RECORD EXCERPTS section start

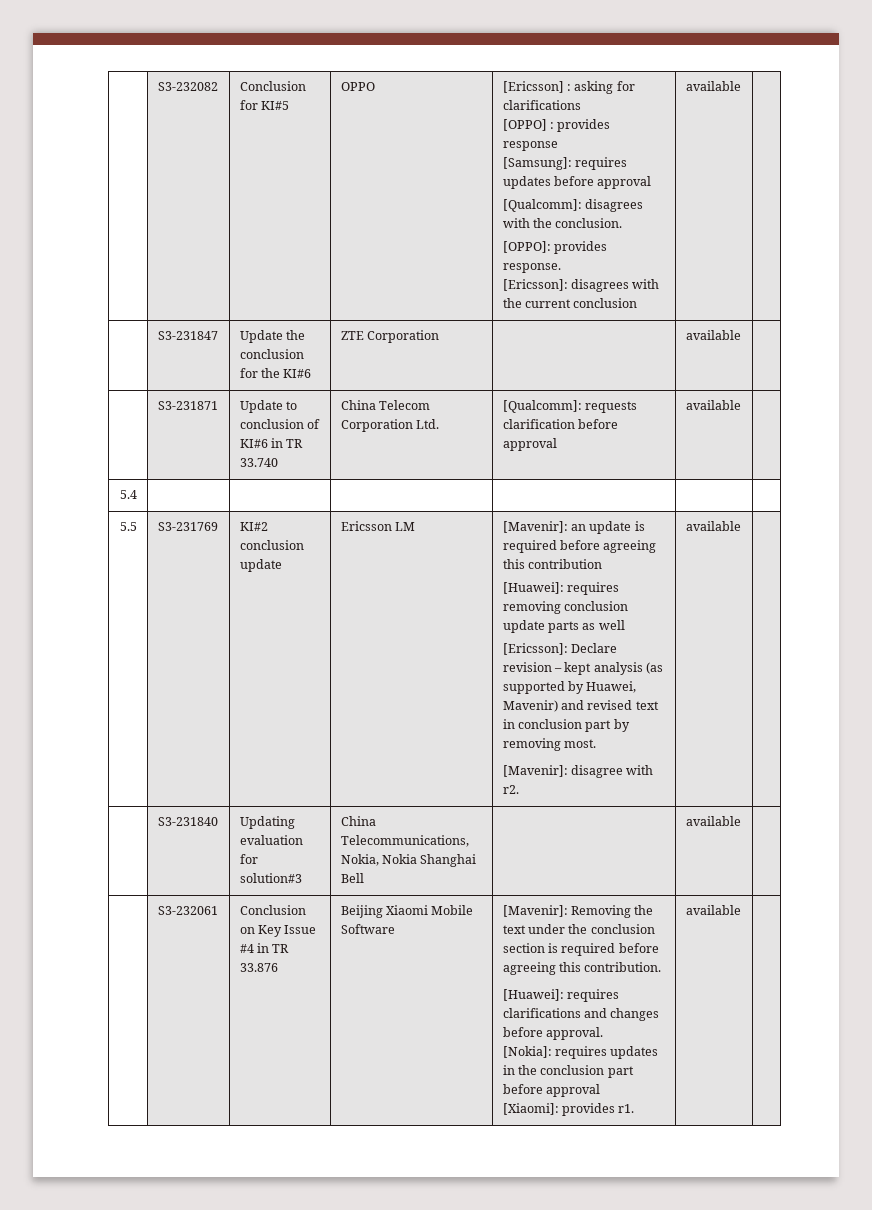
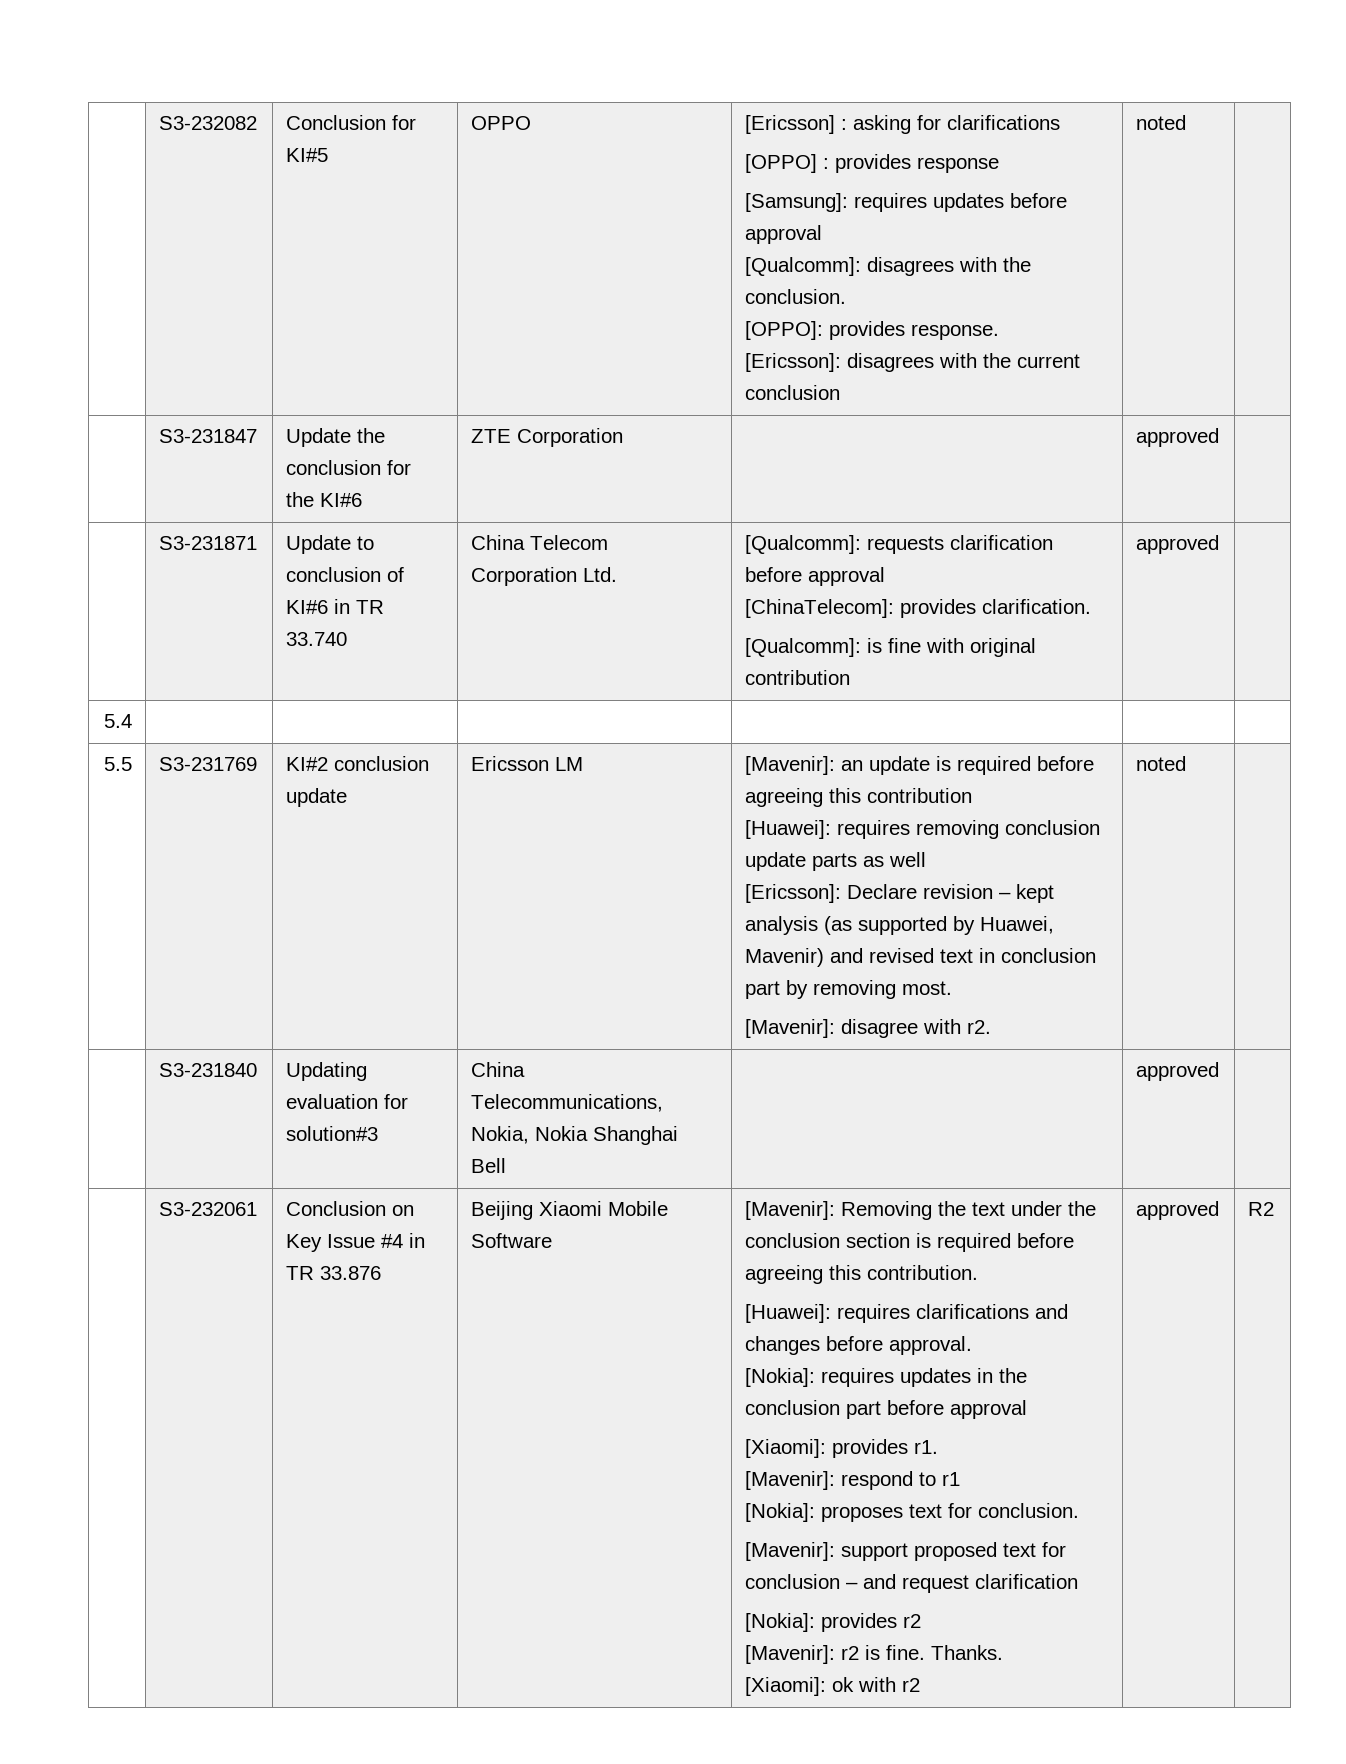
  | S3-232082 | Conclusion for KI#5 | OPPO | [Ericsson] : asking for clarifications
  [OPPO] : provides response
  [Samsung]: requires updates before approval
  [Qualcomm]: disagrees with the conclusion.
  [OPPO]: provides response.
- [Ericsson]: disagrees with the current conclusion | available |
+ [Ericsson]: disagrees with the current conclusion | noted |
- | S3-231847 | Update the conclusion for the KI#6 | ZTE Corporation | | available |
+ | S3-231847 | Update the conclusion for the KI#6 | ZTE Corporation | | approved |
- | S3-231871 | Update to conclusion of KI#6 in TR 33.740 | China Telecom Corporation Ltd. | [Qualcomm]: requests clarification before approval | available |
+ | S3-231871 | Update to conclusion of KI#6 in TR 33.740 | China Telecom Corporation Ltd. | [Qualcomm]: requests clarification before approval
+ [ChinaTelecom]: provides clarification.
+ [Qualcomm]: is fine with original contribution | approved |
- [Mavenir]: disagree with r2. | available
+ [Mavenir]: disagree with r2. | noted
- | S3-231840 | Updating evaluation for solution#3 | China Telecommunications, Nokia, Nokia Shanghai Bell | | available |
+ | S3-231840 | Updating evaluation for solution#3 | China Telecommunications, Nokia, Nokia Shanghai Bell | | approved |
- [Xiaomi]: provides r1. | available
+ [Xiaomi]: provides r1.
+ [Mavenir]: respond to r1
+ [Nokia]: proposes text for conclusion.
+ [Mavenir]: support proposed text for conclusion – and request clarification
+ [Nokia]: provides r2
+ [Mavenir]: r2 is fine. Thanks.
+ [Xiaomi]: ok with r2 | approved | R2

RECORD EXCERPTS section end

Where the line holding "- [Xiaomi]: provides r1. | available" appears in the listing above, start reproducing exactly, and end with the line holding "[Nokia]: provides r2".

■ PROBLEM SOLUTION
- [Xiaomi]: provides r1. | available
+ [Xiaomi]: provides r1.
+ [Mavenir]: respond to r1
+ [Nokia]: proposes text for conclusion.
+ [Mavenir]: support proposed text for conclusion – and request clarification
+ [Nokia]: provides r2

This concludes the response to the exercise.